Assim como Bassoli, Velloso considera a previsão do governo ilusória frente o comportamento da economia mundial. No entanto, acha natural essa visão otimista, vinda do Executivo. “Não acredito que seja um sintoma eleitoral. Todo governo sempre vende um pouco mais de otimismo em relação ao crescimento da economia. Seria problemático se o valor dobrasse”, conclui.

O especialista em finanças e autor do livro “Gestão Pública”, Edson Ronaldo Nascimento, acredita que o crescimento do PIB brasileiro para 2007 deverá acompanhar o crescimento da média mundial, algo em torno de 3%. No entanto, o especialista admite que não se surpreenderia com uma evolução de 4% em 2007, visto que a situação fiscal está sob controle o que deve atrair e possibilitar a realização de novos investimentos no país.

Segundo Nascimento, o aumento ou a redução de um ponto percentual na taxa de crescimento real do PIB gera um impacto da ordem de R$ 2,4 bilhões sobre a receita do país. “No entanto, o próprio orçamento público federal possui mecanismos que corrigem tanto as frustrações na arrecadação como o aumento da receita. O importante é que ao final as metas fiscais sejam cumpridas, e isso tem sido realizado” acrescenta.

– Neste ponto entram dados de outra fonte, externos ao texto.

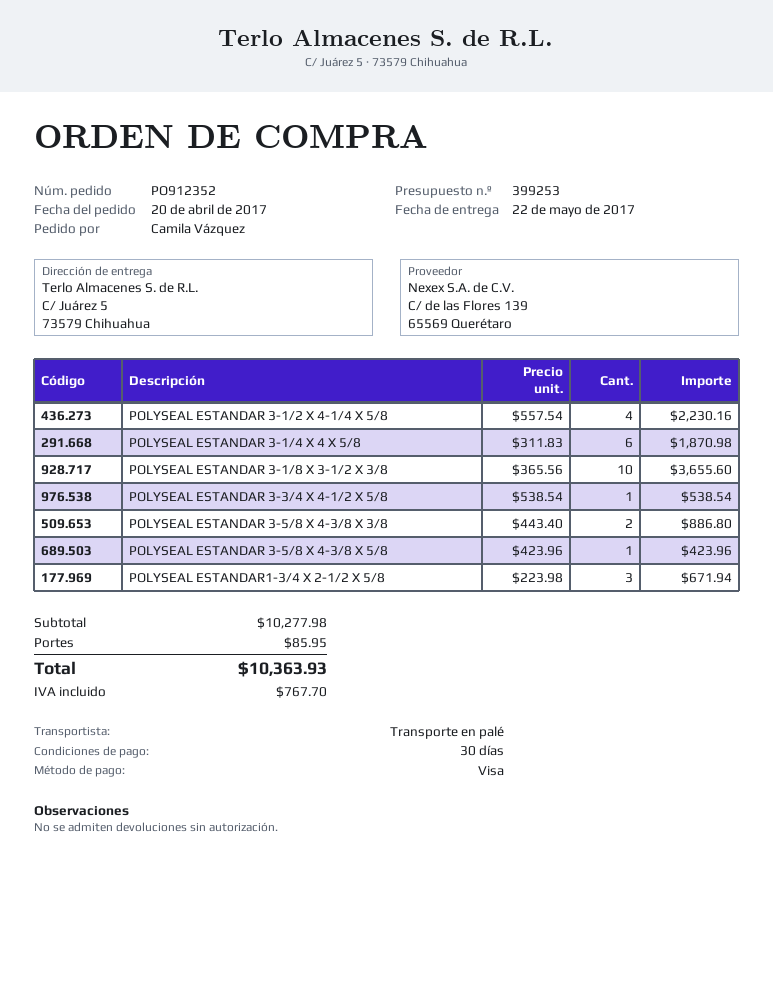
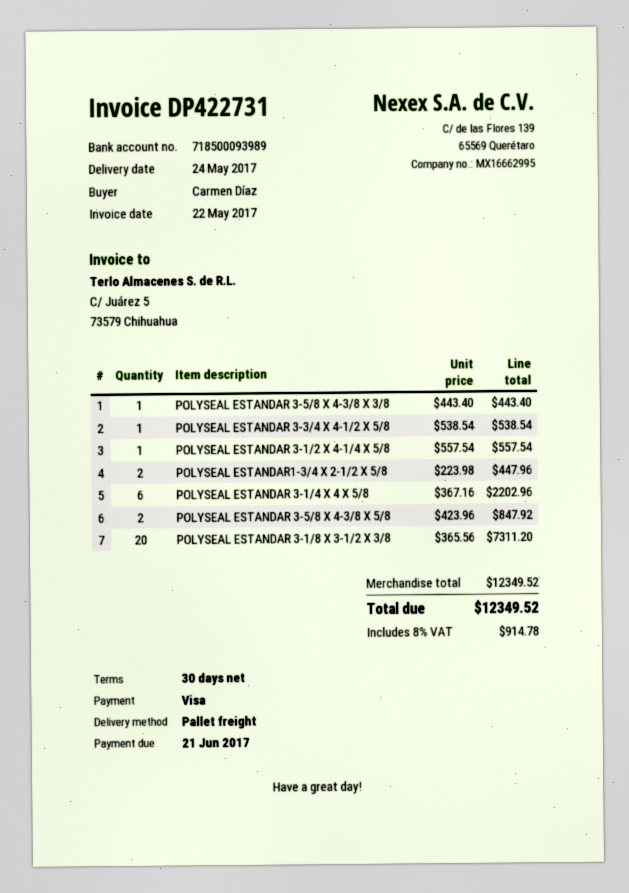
delivery date: 2017-05-22 -> 2017-05-24
ordered by: Camila Vázquez -> Carmen Díaz
POLYSEAL ESTANDAR 3-1/2 X 4-1/4 X 5/8: 4 x 557.54 = 2230.16 -> 1 x 557.54 = 557.54
POLYSEAL ESTANDAR 3-1/4 X 4 X 5/8: 6 x 311.83 = 1870.98 -> 6 x 367.16 = 2202.96
POLYSEAL ESTANDAR 3-1/8 X 3-1/2 X 3/8: 10 x 365.56 = 3655.60 -> 20 x 365.56 = 7311.20
POLYSEAL ESTANDAR 3-5/8 X 4-3/8 X 3/8: 2 x 443.40 = 886.80 -> 1 x 443.40 = 443.40
POLYSEAL ESTANDAR 3-5/8 X 4-3/8 X 5/8: 1 x 423.96 = 423.96 -> 2 x 423.96 = 847.92
POLYSEAL ESTANDAR1-3/4 X 2-1/2 X 5/8: 3 x 223.98 = 671.94 -> 2 x 223.98 = 447.96
subtotal: 10277.98 -> 12349.52
shipping: 85.95 -> none
tax: 767.70 -> 914.78
total: 10363.93 -> 12349.52

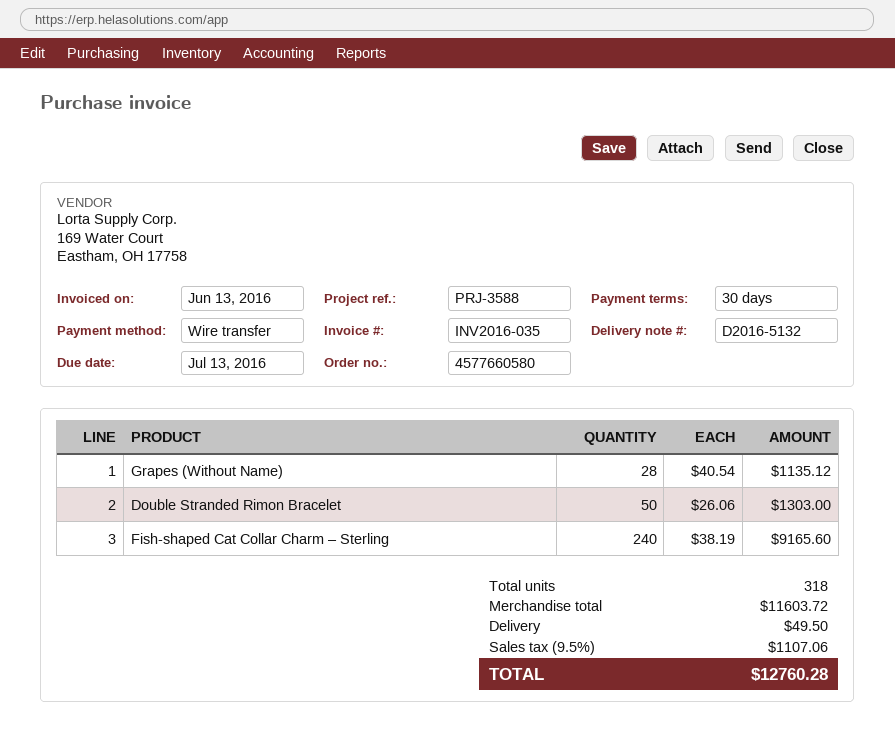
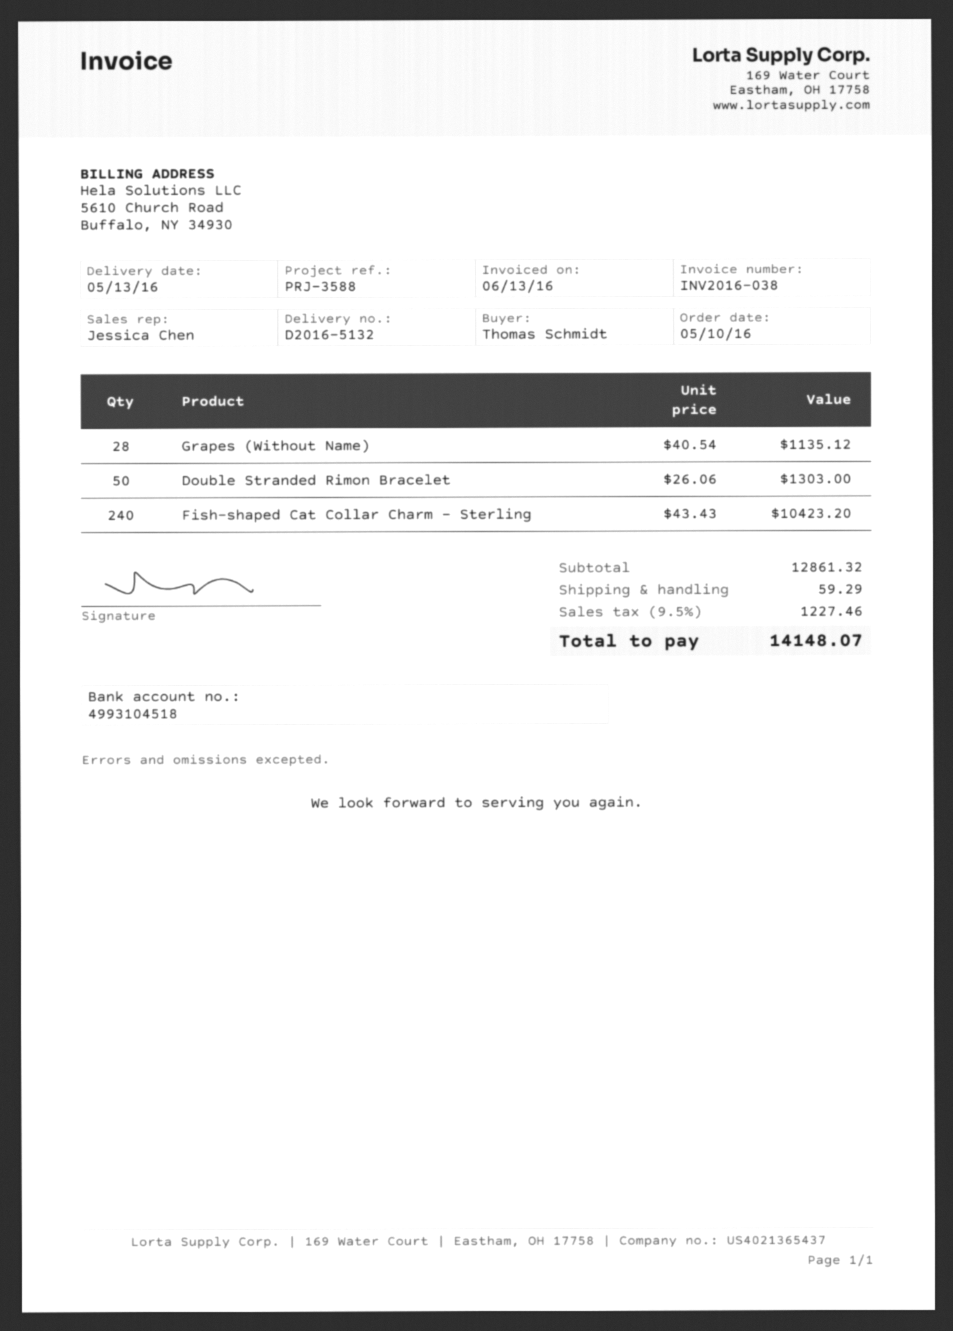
invoice number: INV2016-035 -> INV2016-038
Fish-shaped Cat Collar Charm – Sterling: 240 x 38.19 = 9165.60 -> 240 x 43.43 = 10423.20
subtotal: 11603.72 -> 12861.32
shipping: 49.50 -> 59.29
tax: 9.5% = 1107.06 -> 9.5% = 1227.46
total: 12760.28 -> 14148.07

Na última semana, o secretário executivo do Ministério da Fazenda, Bernard Appy admitiu que o governo vai reavaliar a projeção de crescimento para este ano. Segundo ele, isso será necessário para a reavaliação de despesas e receitas federais que o Executivo tem que mandar para o Congresso. O secretário executivo garantiu, no entanto, que o crescimento de 4% ainda é possível, já que a tendência do desempenho da economia a partir do terceiro trimestre é de evolução.